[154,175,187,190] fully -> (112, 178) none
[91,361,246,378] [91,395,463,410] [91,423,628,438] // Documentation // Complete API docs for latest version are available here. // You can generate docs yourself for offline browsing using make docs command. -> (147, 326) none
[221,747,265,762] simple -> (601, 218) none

========================================

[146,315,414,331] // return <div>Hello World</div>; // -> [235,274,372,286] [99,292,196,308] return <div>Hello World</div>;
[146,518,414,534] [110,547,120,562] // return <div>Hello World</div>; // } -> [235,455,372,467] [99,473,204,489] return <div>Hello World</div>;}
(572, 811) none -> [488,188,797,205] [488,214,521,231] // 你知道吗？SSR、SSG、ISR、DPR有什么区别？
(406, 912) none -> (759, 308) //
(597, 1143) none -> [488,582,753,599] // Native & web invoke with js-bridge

========================================

• **About this exercise**: Reproduce exactly, and with no other material, the lines between those holding "(406, 912) none -> (759, 308) //" and "(597, 1143) none", inclusive.

• **Expected answer**:
(406, 912) none -> (759, 308) //
(597, 1143) none -> [488,582,753,599] // Native & web invoke with js-bridge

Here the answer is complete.